As you probably know, phacoemulsification is a technique that most of the high-income countries use. That's the technique that is used throughout the US and Europe where cataract surgery is removed by using the help of a machine called phacoemulsification. Unfortunately, the costs of phacoemulsification and the disposals are pretty high so countries in Sub-Saharan Africa, parts of Southeast Asia, they cannot really afford phacoemulsification.

In order to deliver cataract surgery, we have to find a less-expensive alternative. That really is MSICS. That's a manual cataract surgery. MSICS has been proven to be very successful, very safe, and the outcomes are excellent so we know that the quality of care is still very high. What we've done is developed an MSICS but then with the rollout of MSICS, we've heard from people that have said, you know, they really want phaco as well. So they would love to use a simulator to be able to roll out training for phacoemulsification.
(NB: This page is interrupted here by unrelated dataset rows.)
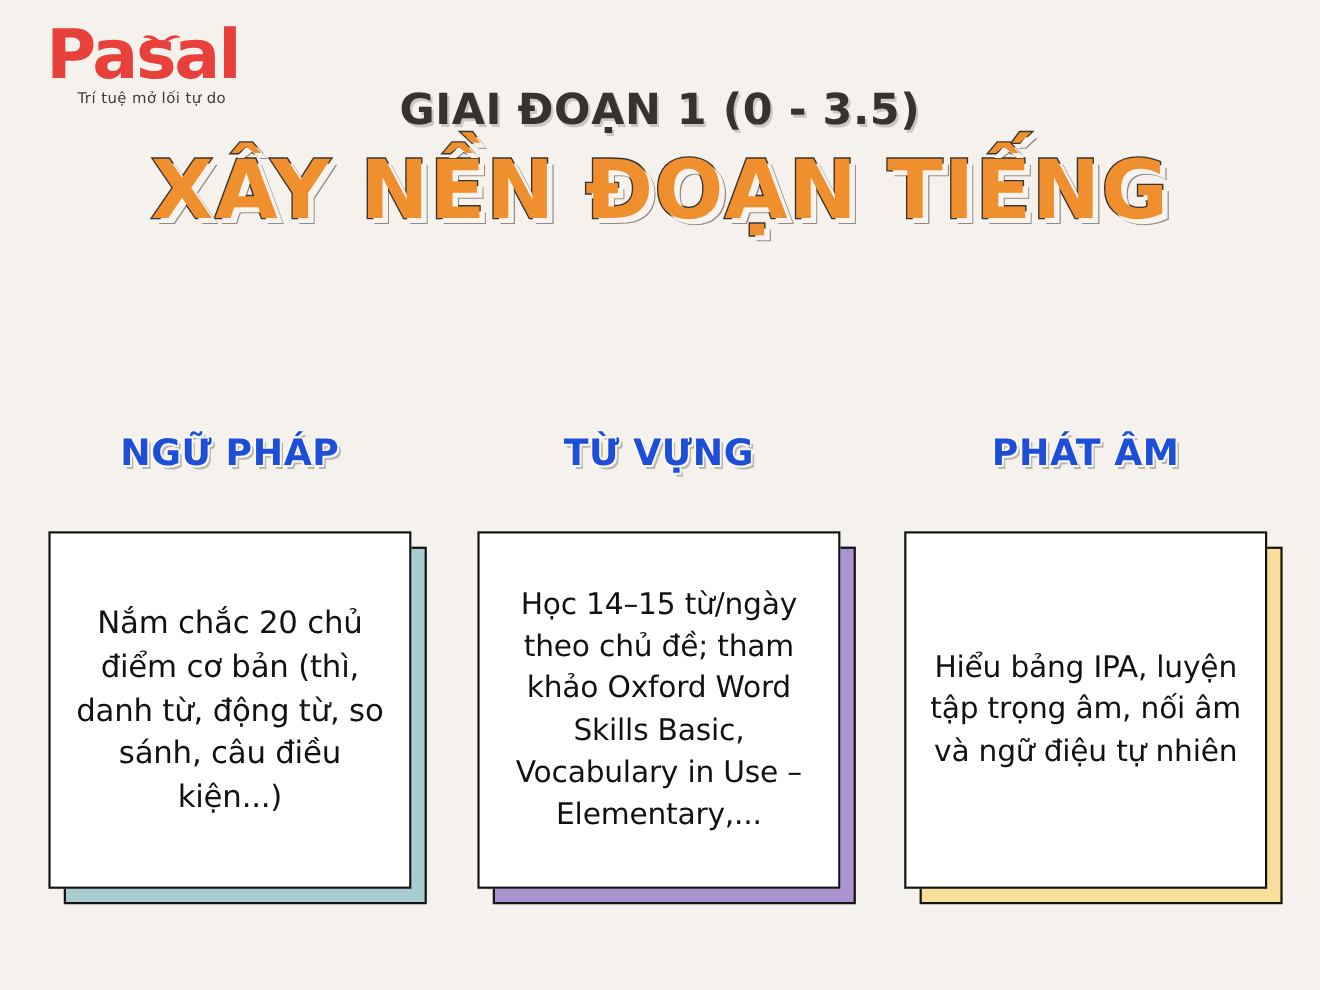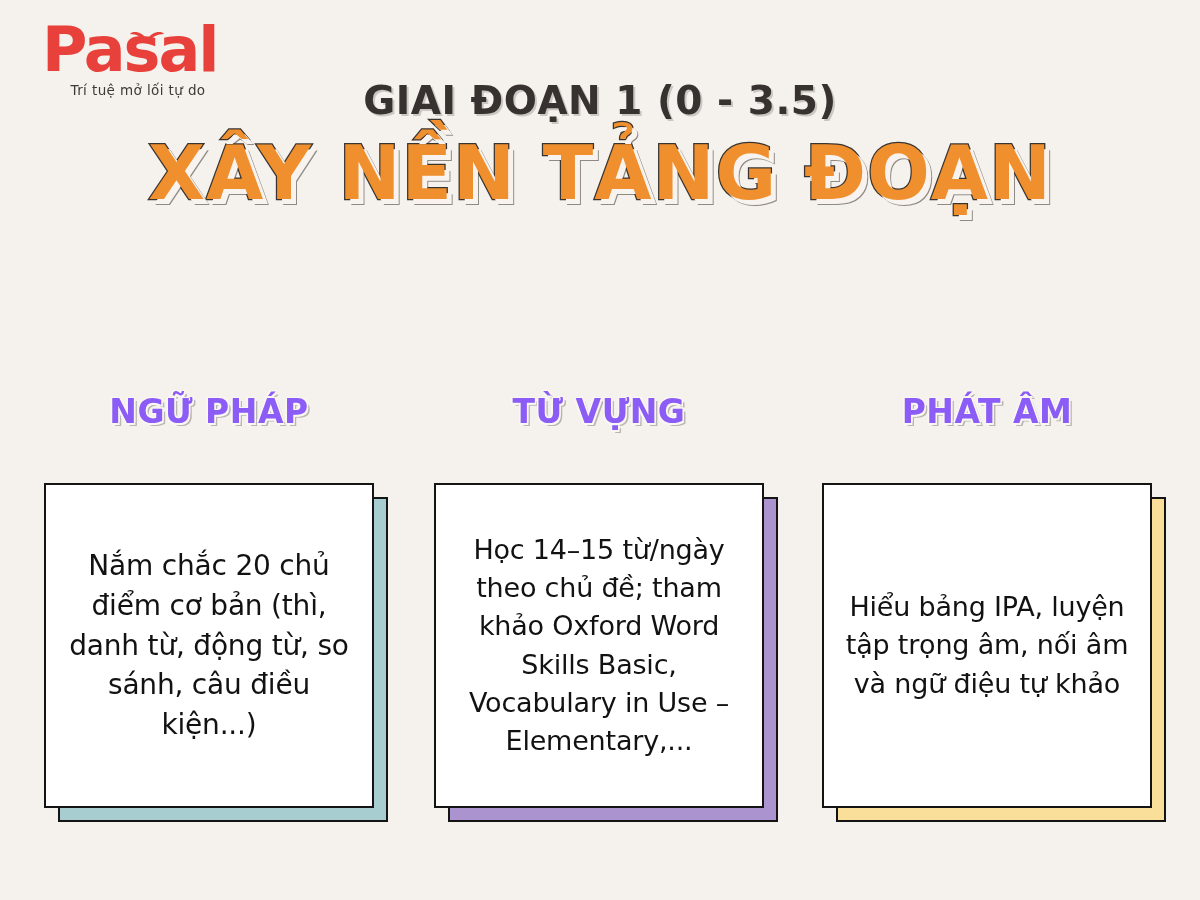--- a/index.html
+++ b/index.html
@@ -105,21 +105,21 @@
   }
 
   
   .col-head {
     position: absolute;
     top: 392px;
     font-family: "DejaVu Sans", sans-serif;
     font-weight: 700;
     font-size: 33px;
     letter-spacing: 0.5px;
-    color: #8b5cf6;
+    color: #1d4ed8;
     text-align: center;
     text-shadow:
       -1.5px -1.5px 0 #faf7f3,
        1.5px -1.5px 0 #faf7f3,
       -1.5px  1.5px 0 #faf7f3,
        1.5px  1.5px 0 #faf7f3,
        3px 3px 0 rgba(74,70,67,0.35);
     white-space: nowrap;
   }
   .col-head.c1 { left: 44px;  width: 330px; }
@@ -187,21 +187,21 @@
       <svg class="logo-heart" viewBox="0 0 46 48" xmlns="http://www.w3.org/2000/svg" aria-hidden="true">
         <path d="M23 12 C19 4, 9 2, 6 6 C12 6, 19 9, 23 15 C27 9, 34 6, 40 6 C37 2, 27 4, 23 12 Z" fill="#e8413c"></path>
       </svg>
     </div>
     <div class="logo-tagline">Trí tuệ mở lối tự do</div>
   </div>
 
   <div class="stage-label">GIAI ĐOẠN 1 (0 - 3.5)</div>
 
   <div class="main-title">
-    <span class="tl">XÂY NỀN TẢNG ĐOẠN</span>
+    <span class="tl">XÂY NỀN ĐOẠN TIẾNG</span>
   </div>
 
   <div class="col-head c1">NGỮ PHÁP</div>
   <div class="col-head c2">TỪ VỰNG</div>
   <div class="col-head c3">PHÁT ÂM</div>
 
   <div class="card-wrap c1">
     <div class="card-shadow"></div>
     <div class="card-face">
       <div class="card-text">Nắm chắc 20 chủ điểm cơ bản (thì, danh từ, động từ, so sánh, câu điều kiện...)</div>
@@ -211,17 +211,17 @@
   <div class="card-wrap c2">
     <div class="card-shadow"></div>
     <div class="card-face">
       <div class="card-text">Học 14–15 từ/ngày theo chủ đề; tham khảo Oxford Word Skills Basic, Vocabulary in Use – Elementary,...</div>
     </div>
   </div>
 
   <div class="card-wrap c3">
     <div class="card-shadow"></div>
     <div class="card-face">
-      <div class="card-text">Hiểu bảng IPA, luyện tập trọng âm, nối âm và ngữ điệu tự khảo</div>
+      <div class="card-text">Hiểu bảng IPA, luyện tập trọng âm, nối âm và ngữ điệu tự nhiên</div>
     </div>
   </div>
 
 </div>
 
 </body></html>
Because of that HelpMeSee has now created a phacoemulsification simulator. And what I would love to see is be able to let people use that simulator, too. So although countries like the US, we have the ability to have excellent residency programs, they really don't need a lot of adjunct to training. I do think that using simulators in residency programs, even in the US, is extremely useful. It allows the residents to really learn more quickly, more safely. So it really improves patient safety and patient outcomes.

I think there is a role for simulation-based training everywhere. As part of 2024, besides the humanitarian outreach, I would love to see more centers in the US start to use HelpMeSee simulation-based training. I think at this point people don't even know about HelpMeSee. They don't even realize that HelpMeSee has this incredible simulator.

The biggest difference between us and the other simulators that are out there is that our simulator is a high-fidelity simulator, meaning it's very realistic. The most important difference is that we have haptic feedback, which means that we have tactile sensation. When people sit at our simulator and they're actually performing the simulation, they can feel the tissues like they do in real surgery. I think that really differentiates HelpMeSee from the other simulators out there where they may not have any tactile sensation at all. And also, we're not a headset, so we don't have this heavy, hot thing based on our head, we're actually sitting at like an operating microscope. So it really simulates the environment very, very accurately. So because of that, I do think that there's a huge role in using simulators like ours to teach cataract surgeons in the US and Europe, as well as all the other regions of the world. I'm really hoping people understand that there is a simulator out there that is very useful.

We are a nonprofit. We're not trying to make a profit at all whatsoever. Any of the money that's raised if we work with centers in the US is completely spent for the humanitarian mission. Residency programs who choose to work with our simulator can feel really good that the the money that we're raising is purely to help other people. And so it's a win-win situation for everybody—the residents can get great simulation-based training and then we can also help people who actually can't afford the wonderful residency programs and the wonderful physicians that we have in this country.

I'm really really hopeful and very, very enthusiastic that once people start to experience the HelpMeSee simulator, they're really going [to get] to understand what the benefits are and really start to embrace learning manual small-incision cataract surgery and phacoemulsification as well as all the other modules that we're going to build on our simulator.